» **INSTRUCTIONS TO FOLLOW**
For each line below that contains the word "possible", make a copy.

---------- DATA FOR REVIEW

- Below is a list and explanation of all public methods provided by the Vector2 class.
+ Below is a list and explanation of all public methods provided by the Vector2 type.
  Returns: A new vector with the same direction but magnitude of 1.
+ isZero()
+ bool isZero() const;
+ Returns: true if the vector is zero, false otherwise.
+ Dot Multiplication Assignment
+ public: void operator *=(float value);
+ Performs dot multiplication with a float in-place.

--------------------
---------- DATA FOR REVIEW

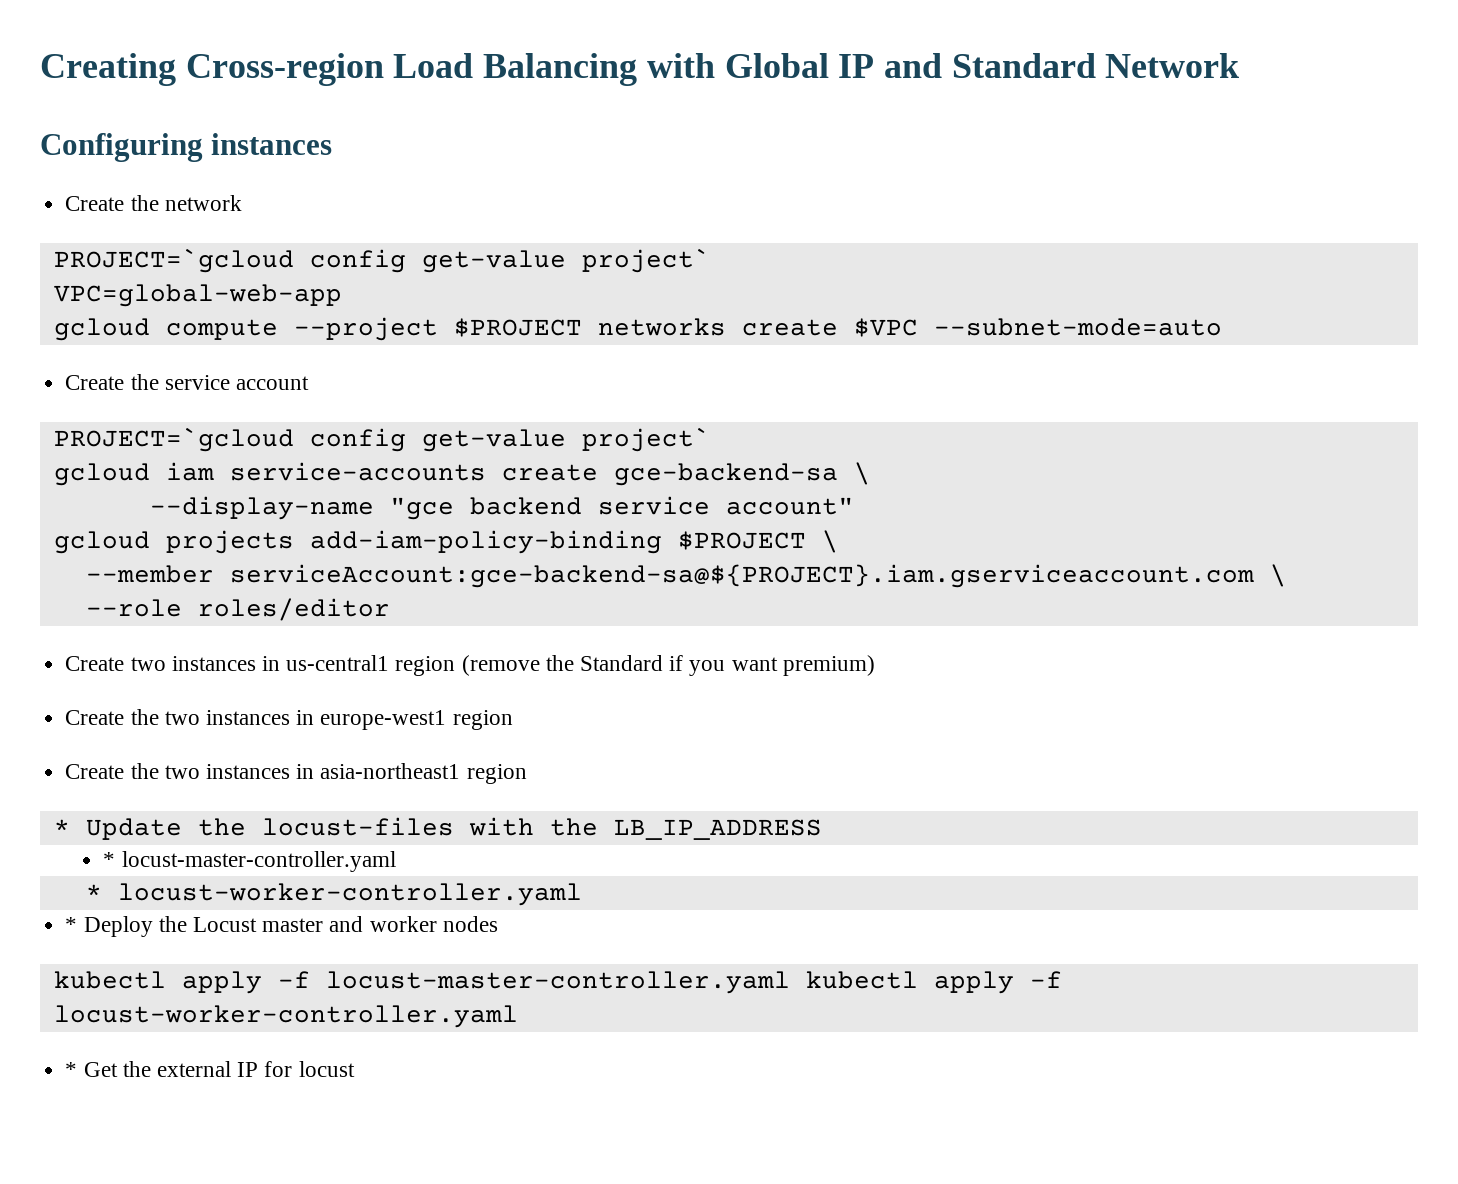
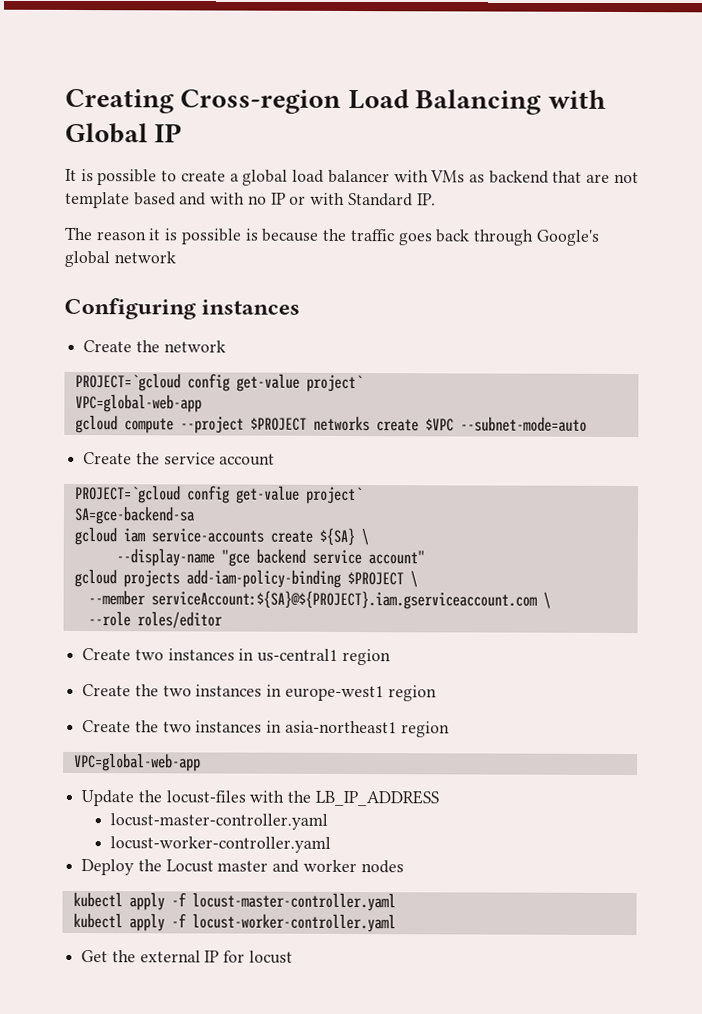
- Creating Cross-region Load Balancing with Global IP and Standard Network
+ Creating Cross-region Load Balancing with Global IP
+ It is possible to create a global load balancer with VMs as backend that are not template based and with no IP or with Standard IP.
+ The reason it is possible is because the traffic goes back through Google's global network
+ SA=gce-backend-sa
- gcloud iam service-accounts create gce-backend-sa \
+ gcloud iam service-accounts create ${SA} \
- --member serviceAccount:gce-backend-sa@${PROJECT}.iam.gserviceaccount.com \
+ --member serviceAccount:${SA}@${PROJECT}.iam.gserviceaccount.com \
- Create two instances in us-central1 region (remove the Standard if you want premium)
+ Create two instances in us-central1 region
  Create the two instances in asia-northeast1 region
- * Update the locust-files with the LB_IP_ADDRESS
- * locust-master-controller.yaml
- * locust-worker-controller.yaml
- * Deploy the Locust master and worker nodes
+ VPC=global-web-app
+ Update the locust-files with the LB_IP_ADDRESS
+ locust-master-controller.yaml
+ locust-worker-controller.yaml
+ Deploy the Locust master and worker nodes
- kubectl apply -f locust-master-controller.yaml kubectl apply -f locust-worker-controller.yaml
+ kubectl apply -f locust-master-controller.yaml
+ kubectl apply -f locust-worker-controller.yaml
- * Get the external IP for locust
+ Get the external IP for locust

--------------------

» **PROBLEM SOLUTION**
+ It is possible to create a global load balancer with VMs as backend that are not template based and with no IP or with Standard IP.
+ The reason it is possible is because the traffic goes back through Google's global network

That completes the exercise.